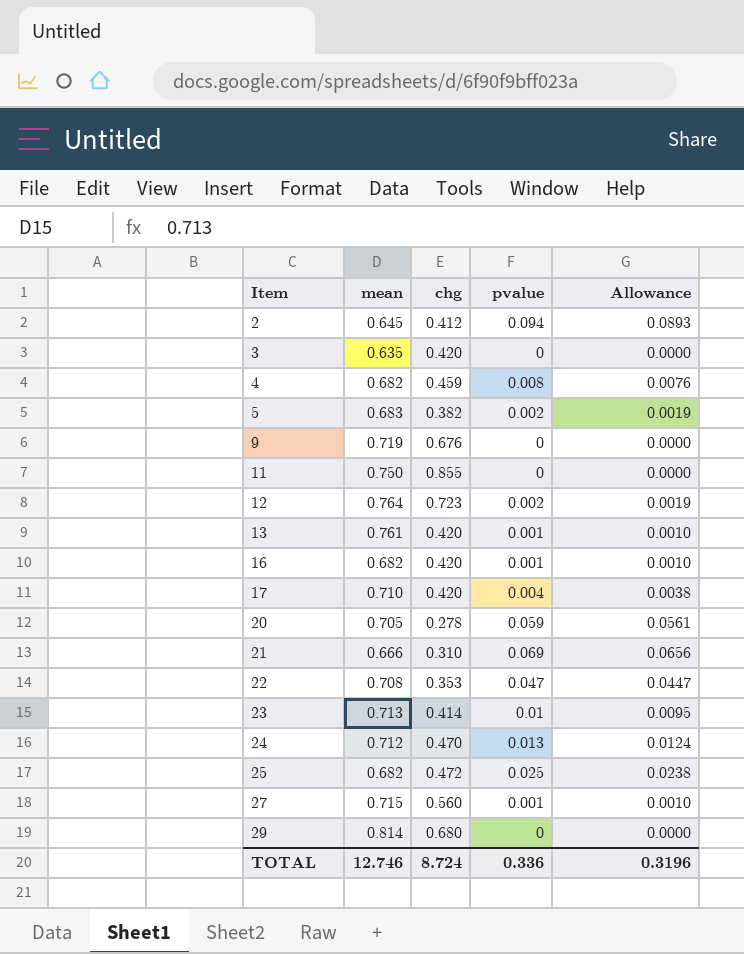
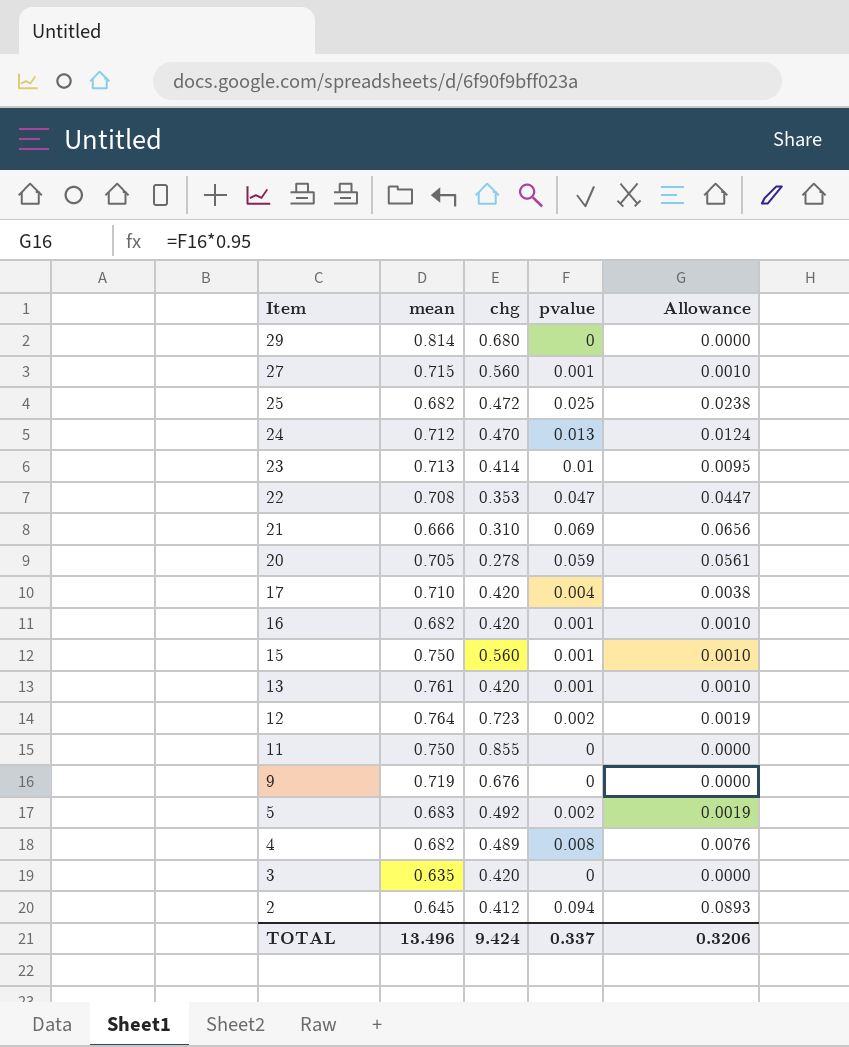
row order: Item ascending -> Item descending
row 15: none -> 0.750 | 0.560 | 0.001 | 0.0010
5 | chg: 0.382 -> 0.492
4 | chg: 0.459 -> 0.489
TOTAL | mean: 12.746 -> 13.496
TOTAL | chg: 8.724 -> 9.424
TOTAL | pvalue: 0.336 -> 0.337
TOTAL | Allowance: 0.3196 -> 0.3206

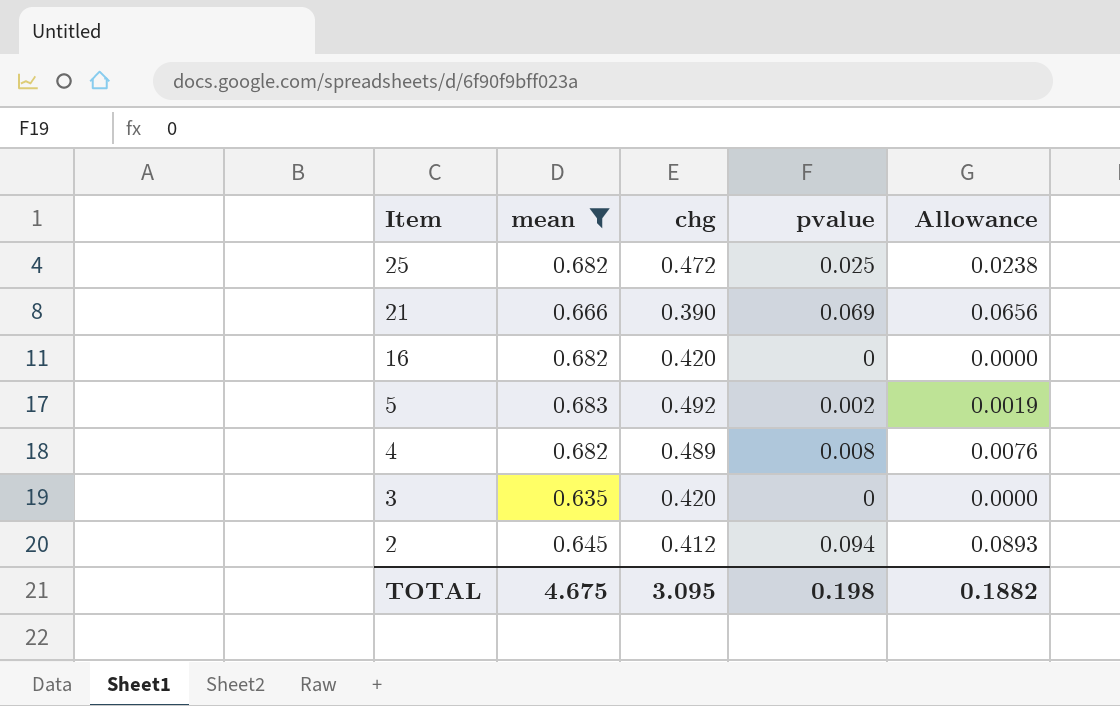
filter: none -> mean <= 0.683
21 | chg: 0.310 -> 0.390
16 | pvalue: 0.001 -> 0
16 | Allowance: 0.0010 -> 0.0000
TOTAL | mean: 13.496 -> 4.675
TOTAL | chg: 9.424 -> 3.095
TOTAL | pvalue: 0.337 -> 0.198
TOTAL | Allowance: 0.3206 -> 0.1882

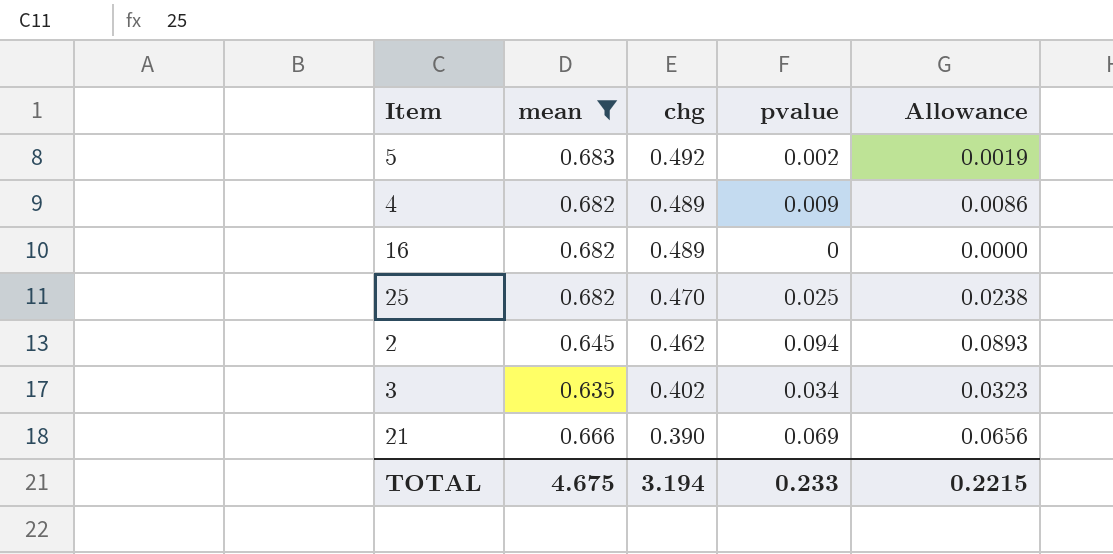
row order: Item descending -> chg descending
4 | pvalue: 0.008 -> 0.009
4 | Allowance: 0.0076 -> 0.0086
16 | chg: 0.420 -> 0.489
25 | chg: 0.472 -> 0.470
2 | chg: 0.412 -> 0.462
3 | chg: 0.420 -> 0.402
3 | pvalue: 0 -> 0.034
3 | Allowance: 0.0000 -> 0.0323
TOTAL | chg: 3.095 -> 3.194
TOTAL | pvalue: 0.198 -> 0.233
TOTAL | Allowance: 0.1882 -> 0.2215

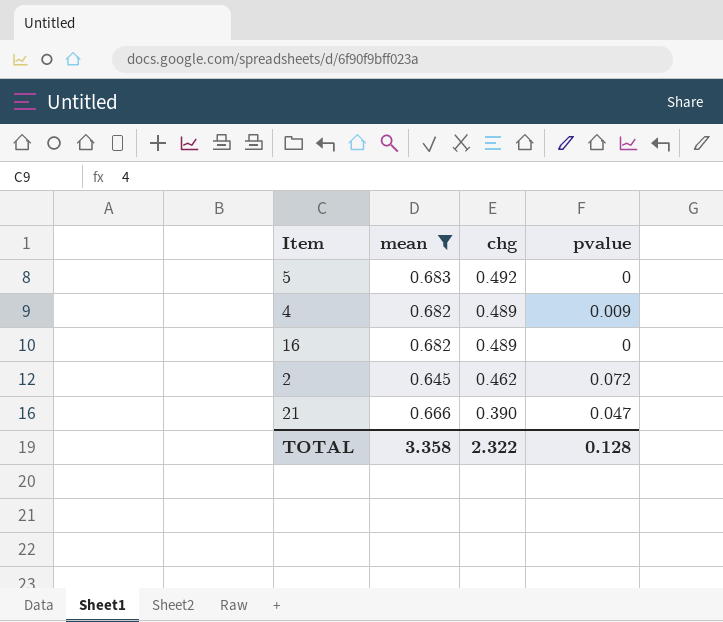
column Allowance | formula: [pvalue] * 0.95 -> none
row 25: 0.682 | 0.470 | 0.025 | 0.0238 -> none
row 3: 0.635 | 0.402 | 0.034 | 0.0323 -> none
5 | pvalue: 0.002 -> 0
2 | pvalue: 0.094 -> 0.072
21 | pvalue: 0.069 -> 0.047
TOTAL | mean: 4.675 -> 3.358
TOTAL | chg: 3.194 -> 2.322
TOTAL | pvalue: 0.233 -> 0.128

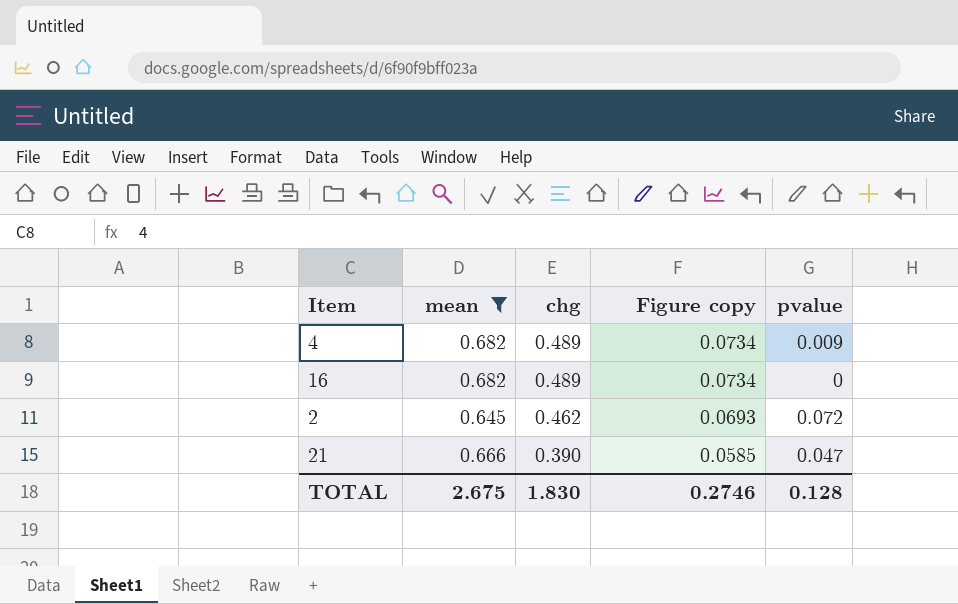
column Figure copy | formula: none -> [chg] * 0.15
row 5: 0.683 | 0.492 | 0 -> none
TOTAL | mean: 3.358 -> 2.675
TOTAL | chg: 2.322 -> 1.830

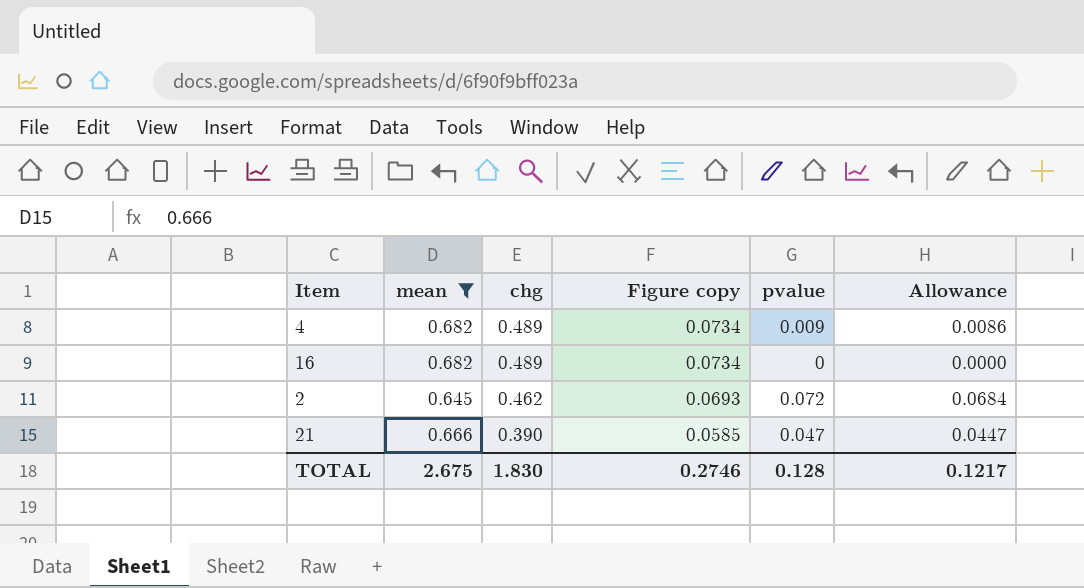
column Allowance | formula: none -> [pvalue] * 0.95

====================

WHAT TO PRODUCE: Copy exactly the lines of the listing above between the one holding "TOTAL | Allowance: 0.3196 -> 0.3206" and the one holding "16 | chg: 0.420 -> 0.489", inclusive; omit all pictures.

WRITTEN SOLUTION:
TOTAL | Allowance: 0.3196 -> 0.3206

filter: none -> mean <= 0.683
21 | chg: 0.310 -> 0.390
16 | pvalue: 0.001 -> 0
16 | Allowance: 0.0010 -> 0.0000
TOTAL | mean: 13.496 -> 4.675
TOTAL | chg: 9.424 -> 3.095
TOTAL | pvalue: 0.337 -> 0.198
TOTAL | Allowance: 0.3206 -> 0.1882

row order: Item descending -> chg descending
4 | pvalue: 0.008 -> 0.009
4 | Allowance: 0.0076 -> 0.0086
16 | chg: 0.420 -> 0.489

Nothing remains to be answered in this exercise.